Court of Appeals Seventh District of Texas at Amarillo
Apr 28, 2014
No. 07-13-00222-CR (Tex. App. Apr. 28, 2014)

Opinion

No. 07-13-00222-CR

04-28-2014

FREDERIC SCOTT YOC-H, APPELLANT v. THE STATE OF TEXAS, APPELLEE


On Appeal from the County Criminal Court No. 4

Denton County, Texas

Trial Court No. CR-2011-01086-D, Honorable Joe Bridges, Presiding


MEMORANDUM OPINION


Before CAMPBELL and HANCOCK and PIRTLE, JJ.

Appellant, Frederic Scott Yoc-H, was charged with the offense of criminal trespass and entered a plea of guilty, pursuant to a plea bargain, following the trial court's denial of his motion to quash the complaint and information, or, in the alternative, to enter an acquittal. Under the terms of the plea bargain, appellant retained the right to appeal the trial court's pretrial ruling and, accordingly, brings forth a single issue on appeal. Appellant contends that section 30.05(a)(1) of the Texas Penal Code, as applied, violates his rights to due process as protected in the Fourteenth Amendment to the United States Constitution. See U.S. CONST. amend. XIV; TEX. PENAL CODE ANN. § 30.05(a)(1). We will affirm.

See TEX. PENAL CODE ANN. § 30.05(a)(1) (West Supp. 2013).

Factual and Procedural Background

Appellant previously worked at Texas Woman's University (TWU) as a grill cook. In November of 2010, appellant was questioned by the Denton Police Department as part of an ongoing investigation involving allegations regarding a sexual assault. Subsequently, appellant was terminated by TWU. Thereafter, on November 16, 2010, a document was prepared by Officer Vince Oldag of the TWU Police Department which, upon its face, advised appellant that he was not to be on the property of TWU under penalty of criminal trespass. However, appellant did not sign this document and his name, which is printed on the document, is misspelled. On that same day, Lieutenant Kenneth Adams, of the TWU patrol service, prepared and sent to appellant a letter which apprised him of the fact that he had been officially "trespassed" from TWU. This letter had attached to it the document executed by Oldag. The notice mailed by Adams was sent certified mail. The certified mail was delivered to the address where appellant lived, but the certificate of delivery was signed by appellant's sister.

On January 11, 2011, appellant was in the parking lot of a dormitory on the TWU campus, having returned his girlfriend to her dorm room.
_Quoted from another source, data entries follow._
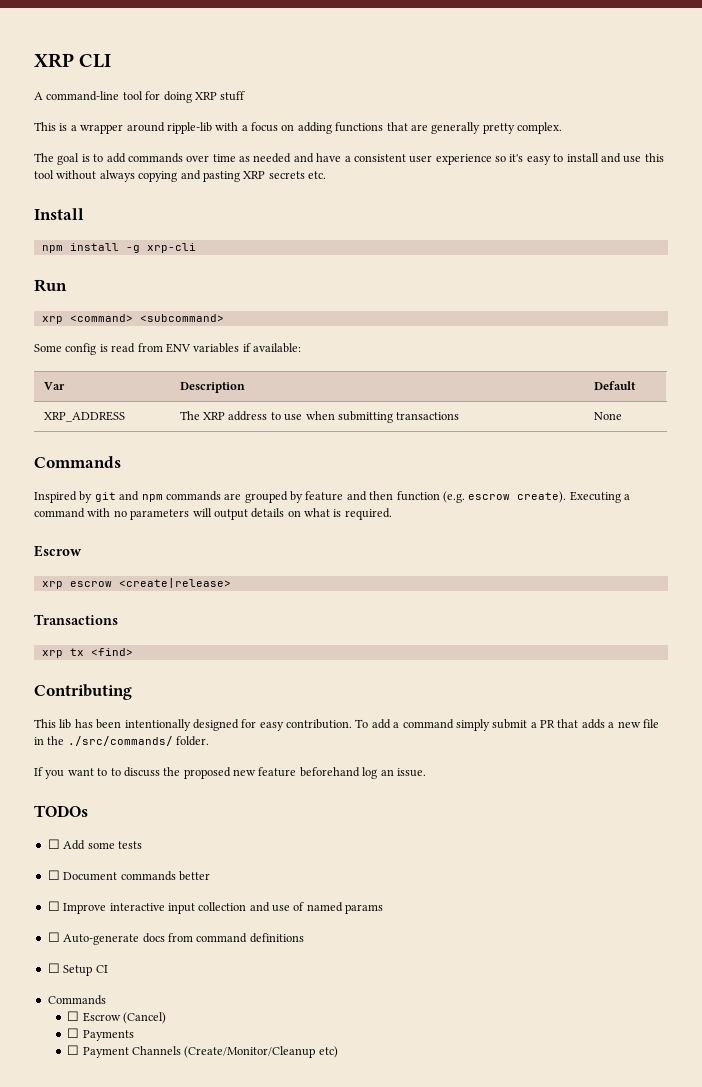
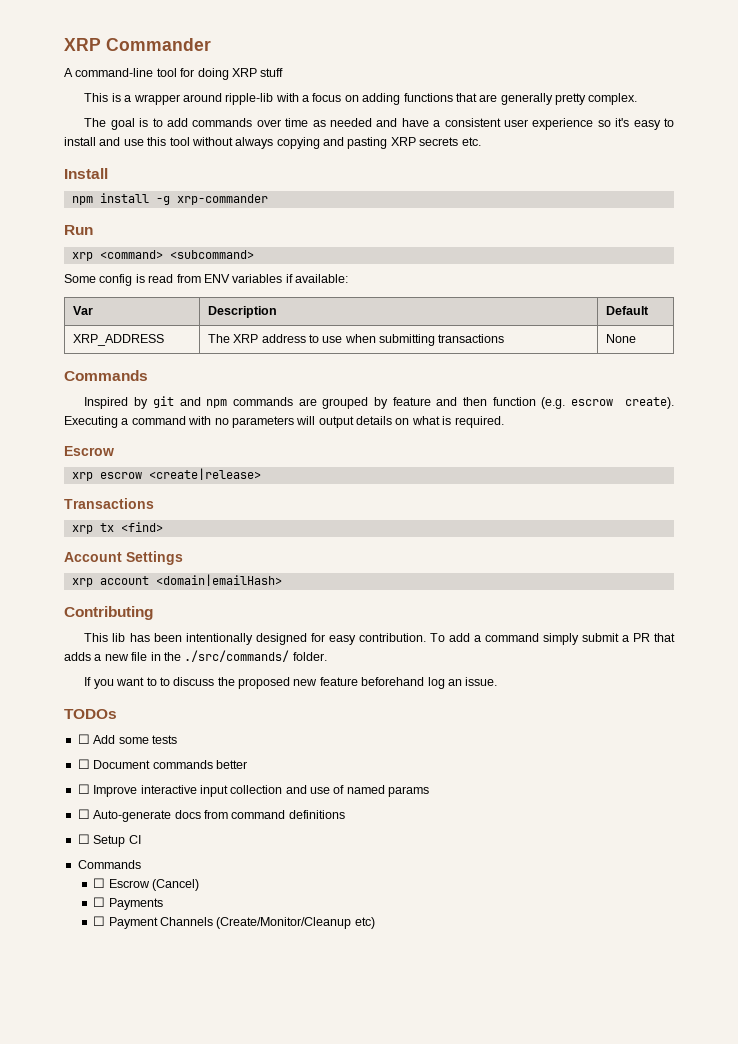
[34,53,112,68] XRP CLI -> [64,38,211,51] XRP Commander
[146,243,196,253] xrp-cli -> [176,194,268,205] xrp-commander
(133, 652) none -> [64,551,183,565] [71,574,282,587] // Account Settings // xrp account <domain|emailHash>

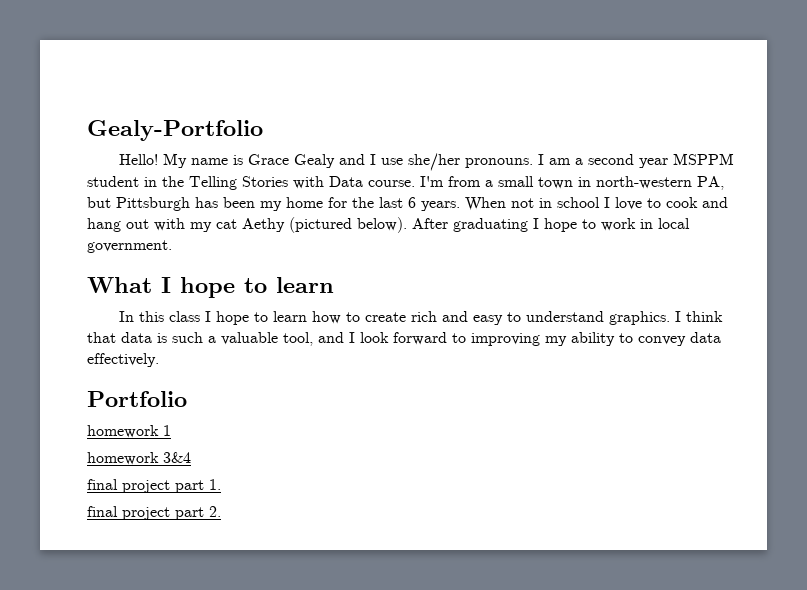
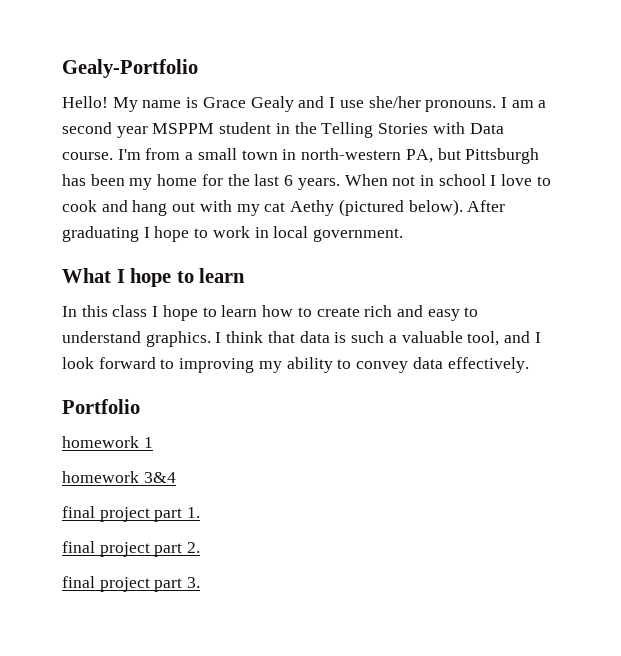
(221, 511) none -> [62,576,201,592] // final project part 3.

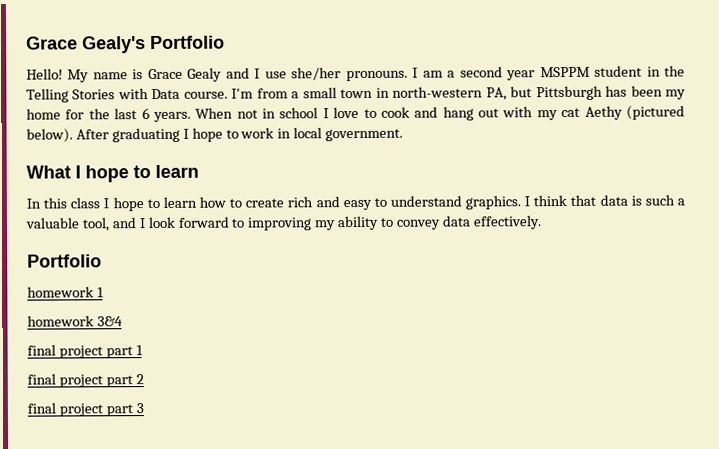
[62,59,198,78] Gealy-Portfolio -> [26,35,225,54] Grace Gealy's Portfolio
[187,507,201,518] [62,541,201,557] [62,576,201,592] 1. // final project part 2. // final project part 3. -> [135,345,143,356] [27,373,144,388] [27,402,144,417] 1 // final project part 2 // final project part 3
Appellant's car was parked in a handicapped parking spot. TWU patrol officer Dadra Bundick noticed appellant parked in a handicapped parking spot and questioned him. Upon receiving appellant's official Texas identification card, Bundick had a background check run on the name and was informed by dispatch that appellant had received a "trespass notice" previously. Appellant was then arrested for criminal trespass.

At the hearing on appellant's pretrial motion, appellant provided the only testimony. He contends that he was never given an opportunity to respond to the notice of criminal trespass. However, he further testified that he did not know of the criminal trespass notice until his arrest. Appellant affirmatively denied receiving the notification from TWU; however, appellant further avers that this lack of notification is not the basis of his complaint. Rather, he contends the issuance of the "trespass notice" itself violates his due process rights. At the conclusion of the hearing, the trial court denied the motion.

Appellant subsequently entered into a plea agreement and, as a part of that agreement, appellant brings forth his appeal from the trial court's denial of his pretrial motion. For the reasons hereinafter set forth, we will affirm the judgment of the trial court.

Standard of Review and Applicable Law

The Due Process Clause of the United States Constitution provides that a State shall not "deprive any person of life, liberty, or property, without due process of law." U.S. CONST. amend XIV.

As an appellate court reviewing a trial court's decision to deny a motion to quash a complaint and information where the decision did not turn on a credibility determination, we apply a de novo standard of review. See Lawrence v. State, 240 S.W.3d 912, 915 (Tex. Crim. App. 2007). In considering the constitutionality of a statute, we begin with the presumption that the legislature has not acted unconstitutionally. Id. The party who challenges the constitutionality of the statute on Due Process grounds has the burden of demonstrating the scheme's unconstitutionality. See Anthony v. State, 209 S.W.3d 296, 303 (Tex. App.—Texarkana 2006, no pet.) (citing Lujan v. G & G Fire Sprinklers, Inc., 532 U.S. 189, 198, 121 S. Ct. 1446, 149 L. Ed. 2d 391 (2001), and Ex parte Granviel, 561 S.W.2d 503, 511 (Tex. Crim. App. 1978) (en banc)).

Analysis

For purposes of our analysis we will assume, arguendo, that appellant had a protected liberty or property interest in being able to access TWU's property. See Am. Mfrs. Mut. Ins. Co. v. Sullivan, 526 U.S. 40, 59, 119 S. Ct. 977, 143 L. Ed. 2d 130 (1999). This then leads to a discussion of what evidence appellant, the party challenging the constitutionality of the statute on due process grounds, put forth to demonstrate that TWU's scheme was unconstitutional in its application to himself. See Rodriguez v. State, 93 S.W.3d 60, 69 (Tex. Crim. App. 2002) (construing whether the application of the sex offender registration act operated as an unconstitutional ex post facto law under the United States and Texas constitutions).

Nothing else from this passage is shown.